**Structured diff data:**
============================================================
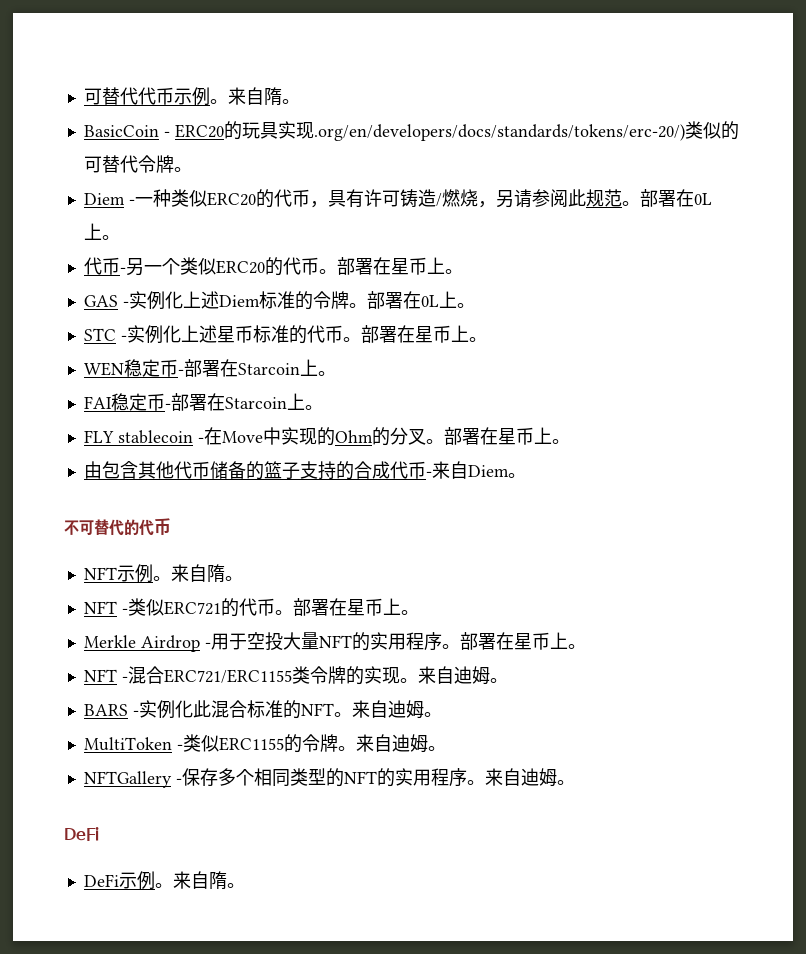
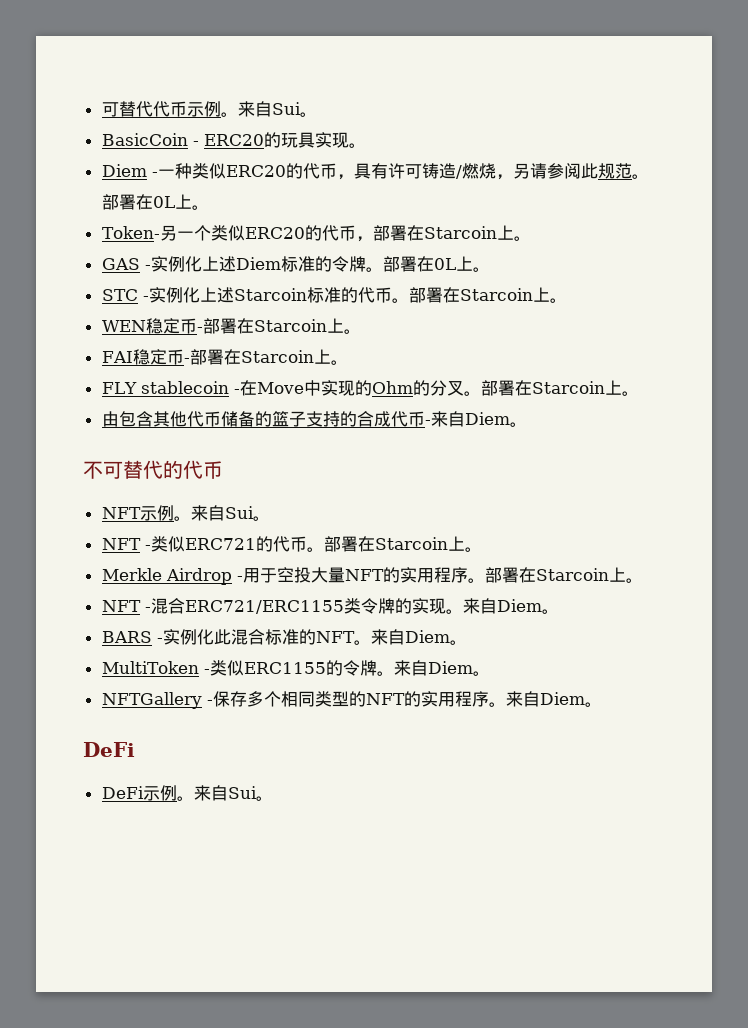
[263,87,282,105] 隋 -> [271,102,301,115] Sui
[313,121,739,141] [83,155,174,173] .org/en/developers/docs/standards/tokens/erc-20/)类似的可替代令牌 -> (349, 140) none
[83,257,126,275] 代币- -> [101,226,160,239] Token-
[318,257,427,275] 。部署在星币 -> [355,225,497,242] ，部署在Starcoin
[216,325,253,343] 星币 -> [233,288,307,301] Starcoin
[414,325,451,343] 星币 -> [459,288,533,301] Starcoin
[497,427,534,445] 星币 -> [531,381,605,394] Starcoin
[206,564,225,582] 隋 -> [224,506,254,519] Sui
[346,598,383,616] 星币 -> [374,537,448,550] Starcoin
[513,632,550,650] 星币 -> [535,568,609,581] Starcoin
[453,666,490,685] 迪姆 -> [496,599,542,612] Diem
[387,700,424,719] 迪姆 -> [404,630,450,643] Diem
[391,734,428,753] 迪姆 -> [427,661,473,674] Diem
[520,768,557,787] 迪姆 -> [539,692,585,705] Diem
[208,871,227,889] 隋 -> [227,786,257,799] Sui

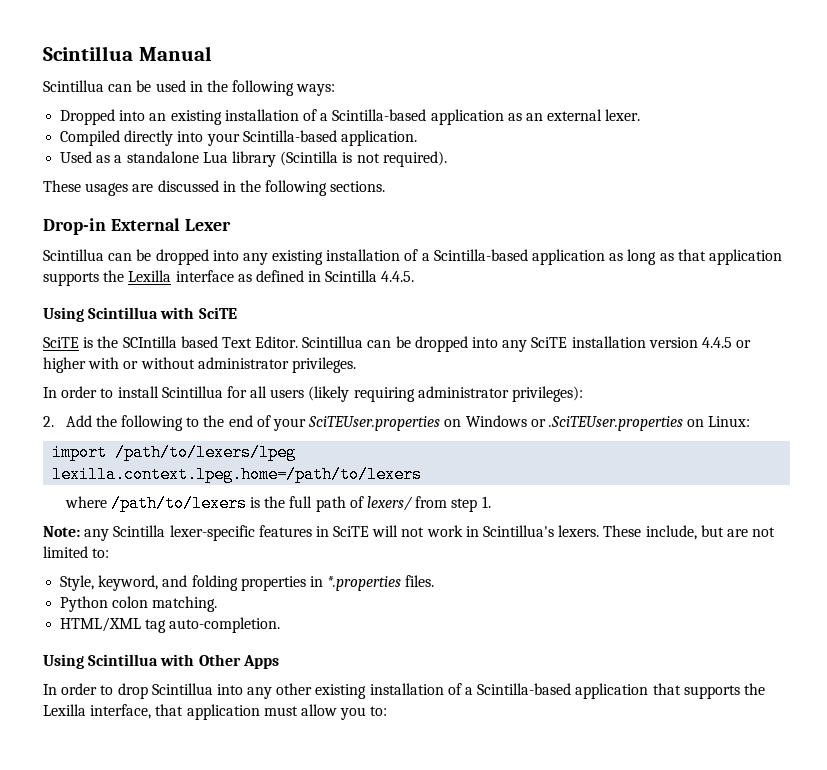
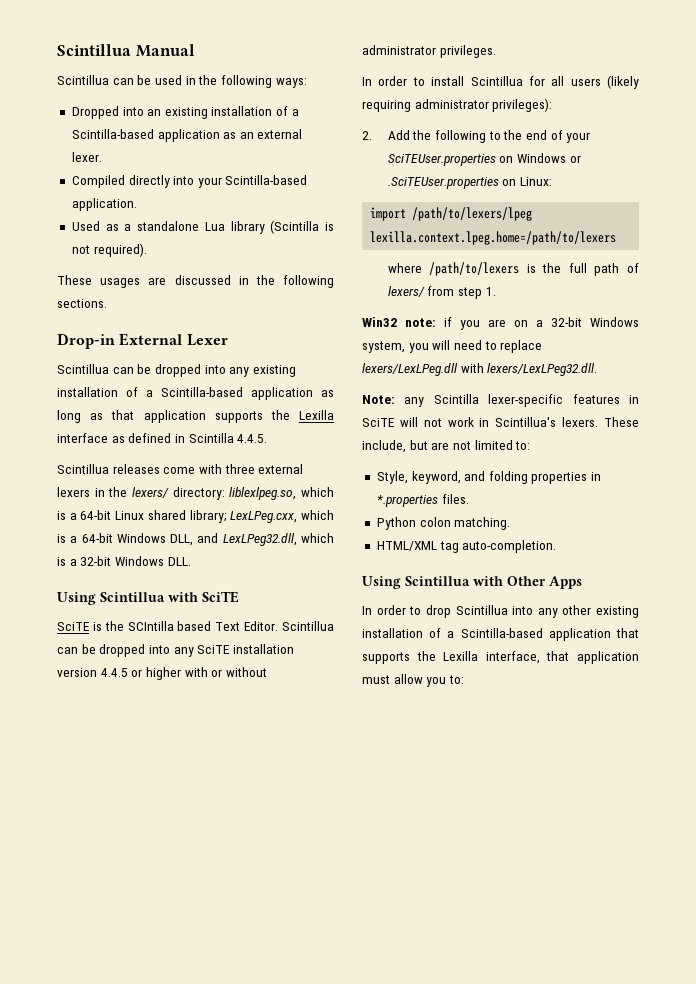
(415, 276) none -> [57,464,304,474] [57,487,334,500] [57,510,334,523] [57,533,334,546] [57,556,191,566] // Scintillua releases come with three external lexers in the lexers/ directory: liblexlpeg.so, which is a 64-bit Linux shared library; LexLPeg.cxx, which is a 64-bit Windows DLL, and LexLPeg32.dll, which is a 32-bit Windows DLL.
(491, 502) none -> [362,317,639,330] [362,340,543,353] [362,363,598,376] // Win32 note: if you are on a 32-bit Windows system, you will need to replace lexers/LexLPeg.dll with lexers/LexLPeg32.dll.

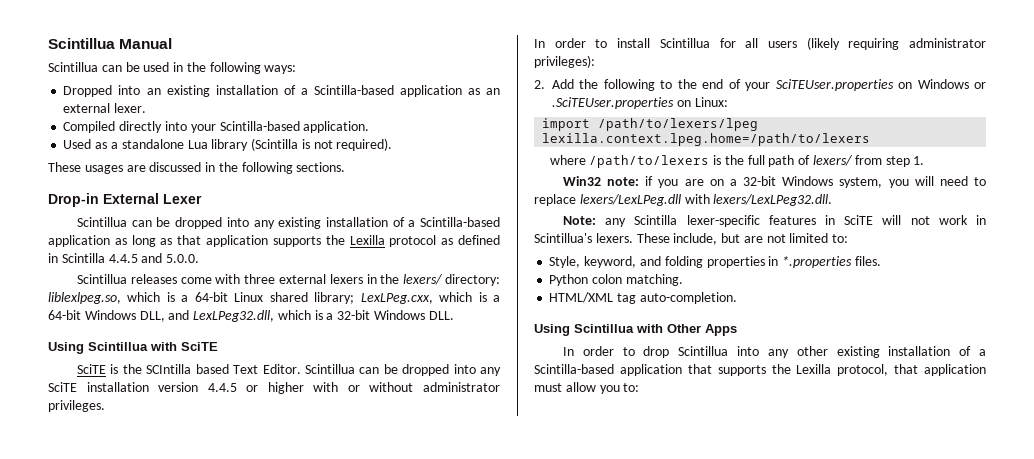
[57,433,108,443] interface -> [389,235,437,247] protocol
[237,434,268,443] 4.4.5. -> [108,253,200,263] 4.4.5 and 5.0.0.
[485,651,540,664] interface, -> [837,364,889,376] protocol,

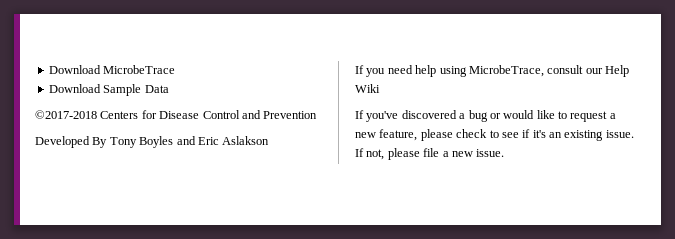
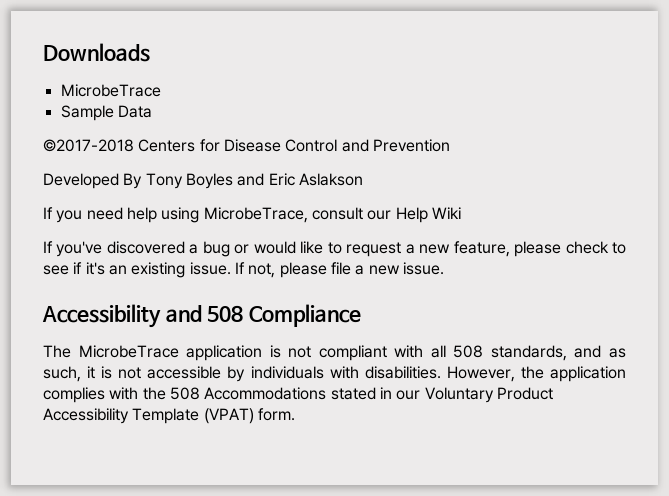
[48,65,101,74] Download -> [43,43,150,62] Downloads //
[48,84,101,93] Download -> (161, 90) none
(505, 153) none -> [42,304,361,328] [43,345,626,361] [43,366,626,382] [43,387,553,403] [43,408,295,424] // Accessibility and 508 Compliance // The MicrobeTrace application is not compliant with all 508 standards, and as such, it is not accessible by individuals with disabilities. However, the application complies with the 508 Accommodations stated in our Voluntary Product Accessibility Template (VPAT) form.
============================================================
Pictures are to be left out when the entries above are repeated exactly.

**Reply to the task:**
[263,87,282,105] 隋 -> [271,102,301,115] Sui
[313,121,739,141] [83,155,174,173] .org/en/developers/docs/standards/tokens/erc-20/)类似的可替代令牌 -> (349, 140) none
[83,257,126,275] 代币- -> [101,226,160,239] Token-
[318,257,427,275] 。部署在星币 -> [355,225,497,242] ，部署在Starcoin
[216,325,253,343] 星币 -> [233,288,307,301] Starcoin
[414,325,451,343] 星币 -> [459,288,533,301] Starcoin
[497,427,534,445] 星币 -> [531,381,605,394] Starcoin
[206,564,225,582] 隋 -> [224,506,254,519] Sui
[346,598,383,616] 星币 -> [374,537,448,550] Starcoin
[513,632,550,650] 星币 -> [535,568,609,581] Starcoin
[453,666,490,685] 迪姆 -> [496,599,542,612] Diem
[387,700,424,719] 迪姆 -> [404,630,450,643] Diem
[391,734,428,753] 迪姆 -> [427,661,473,674] Diem
[520,768,557,787] 迪姆 -> [539,692,585,705] Diem
[208,871,227,889] 隋 -> [227,786,257,799] Sui

(415, 276) none -> [57,464,304,474] [57,487,334,500] [57,510,334,523] [57,533,334,546] [57,556,191,566] // Scintillua releases come with three external lexers in the lexers/ directory: liblexlpeg.so, which is a 64-bit Linux shared library; LexLPeg.cxx, which is a 64-bit Windows DLL, and LexLPeg32.dll, which is a 32-bit Windows DLL.
(491, 502) none -> [362,317,639,330] [362,340,543,353] [362,363,598,376] // Win32 note: if you are on a 32-bit Windows system, you will need to replace lexers/LexLPeg.dll with lexers/LexLPeg32.dll.

[57,433,108,443] interface -> [389,235,437,247] protocol
[237,434,268,443] 4.4.5. -> [108,253,200,263] 4.4.5 and 5.0.0.
[485,651,540,664] interface, -> [837,364,889,376] protocol,

[48,65,101,74] Download -> [43,43,150,62] Downloads //
[48,84,101,93] Download -> (161, 90) none
(505, 153) none -> [42,304,361,328] [43,345,626,361] [43,366,626,382] [43,387,553,403] [43,408,295,424] // Accessibility and 508 Compliance // The MicrobeTrace application is not compliant with all 508 standards, and as such, it is not accessible by individuals with disabilities. However, the application complies with the 508 Accommodations stated in our Voluntary Product Accessibility Template (VPAT) form.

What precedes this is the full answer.